Your task is to copy each line of the material that includes "Equity".
■ ■ ■ ■ ■
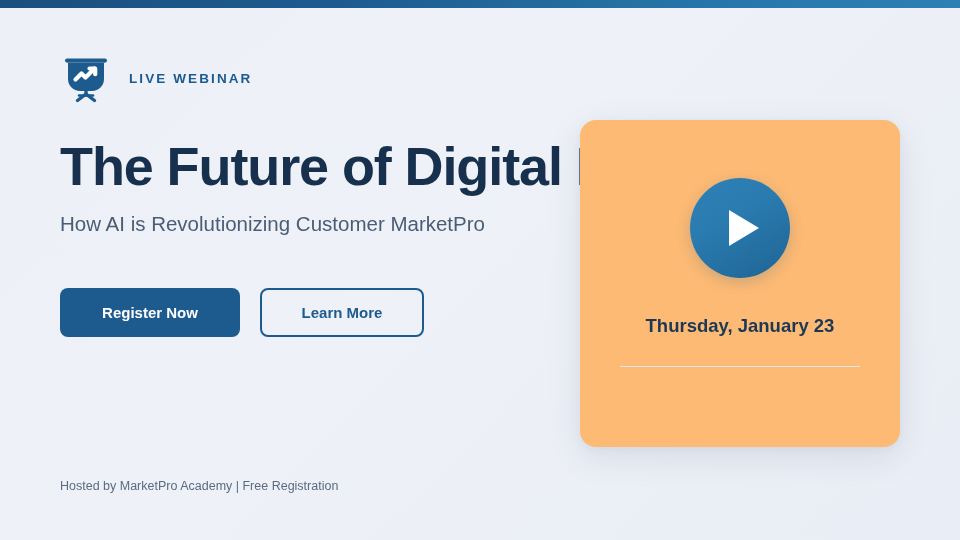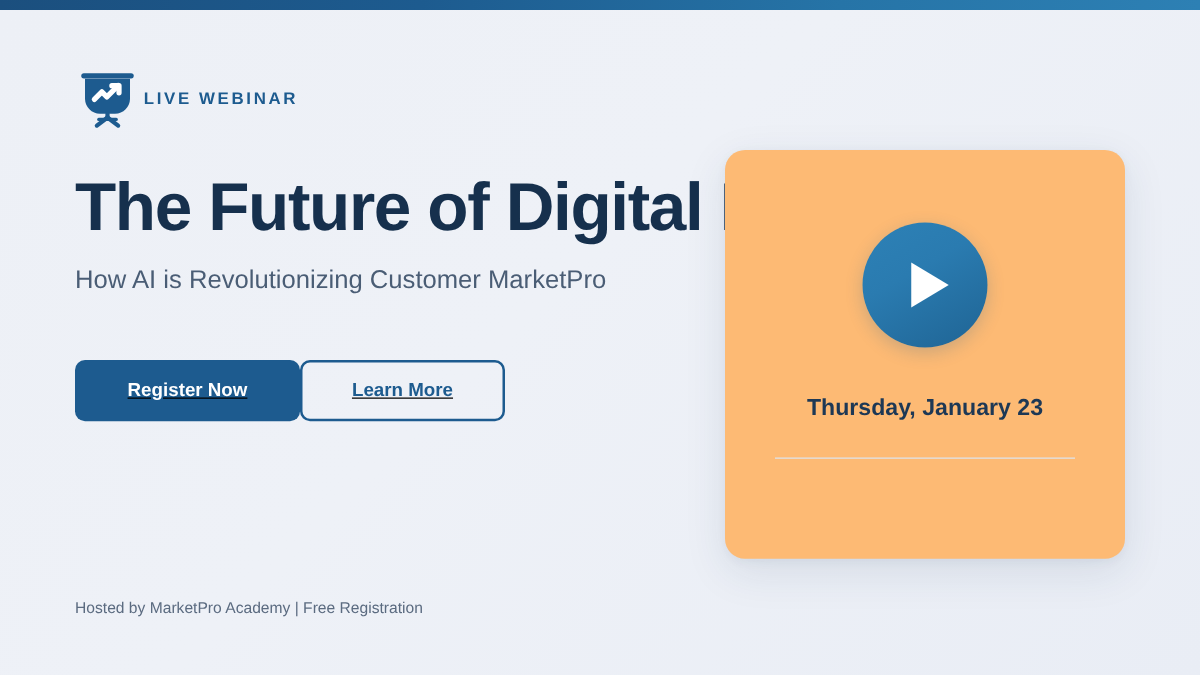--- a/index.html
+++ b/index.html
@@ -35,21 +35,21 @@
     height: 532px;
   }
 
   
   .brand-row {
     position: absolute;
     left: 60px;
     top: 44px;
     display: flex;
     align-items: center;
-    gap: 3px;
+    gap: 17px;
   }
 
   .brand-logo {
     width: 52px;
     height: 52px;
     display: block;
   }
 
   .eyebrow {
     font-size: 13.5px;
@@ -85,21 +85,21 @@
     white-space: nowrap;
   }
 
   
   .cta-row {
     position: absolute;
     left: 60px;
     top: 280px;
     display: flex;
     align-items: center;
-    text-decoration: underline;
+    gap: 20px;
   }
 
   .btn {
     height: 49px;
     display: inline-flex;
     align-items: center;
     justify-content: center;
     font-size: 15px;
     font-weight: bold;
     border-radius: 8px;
■ ■ ■ ■ ■
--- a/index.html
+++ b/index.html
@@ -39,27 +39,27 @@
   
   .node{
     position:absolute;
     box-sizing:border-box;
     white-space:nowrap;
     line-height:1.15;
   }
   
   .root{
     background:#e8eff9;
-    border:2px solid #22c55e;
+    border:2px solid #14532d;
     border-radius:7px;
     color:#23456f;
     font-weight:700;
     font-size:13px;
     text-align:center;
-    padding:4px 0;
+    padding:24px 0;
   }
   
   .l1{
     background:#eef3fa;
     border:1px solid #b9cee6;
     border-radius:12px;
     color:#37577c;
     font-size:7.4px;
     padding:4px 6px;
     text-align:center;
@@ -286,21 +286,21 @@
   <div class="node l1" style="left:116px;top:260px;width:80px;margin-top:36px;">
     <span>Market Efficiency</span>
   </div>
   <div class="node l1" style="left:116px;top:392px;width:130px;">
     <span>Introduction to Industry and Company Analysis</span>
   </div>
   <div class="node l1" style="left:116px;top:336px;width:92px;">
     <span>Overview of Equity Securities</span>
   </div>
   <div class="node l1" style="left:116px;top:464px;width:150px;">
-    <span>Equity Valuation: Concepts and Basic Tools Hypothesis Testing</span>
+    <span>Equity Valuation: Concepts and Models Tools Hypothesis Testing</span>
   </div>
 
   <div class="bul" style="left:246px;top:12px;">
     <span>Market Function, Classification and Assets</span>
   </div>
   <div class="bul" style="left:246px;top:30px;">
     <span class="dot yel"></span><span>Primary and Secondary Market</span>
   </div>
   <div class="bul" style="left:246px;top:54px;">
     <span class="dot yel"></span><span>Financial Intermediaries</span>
■ ■ ■ ■ ■
» Task result:
     <span>Overview of Equity Securities</span>
-    <span>Equity Valuation: Concepts and Basic Tools Hypothesis Testing</span>
+    <span>Equity Valuation: Concepts and Models Tools Hypothesis Testing</span>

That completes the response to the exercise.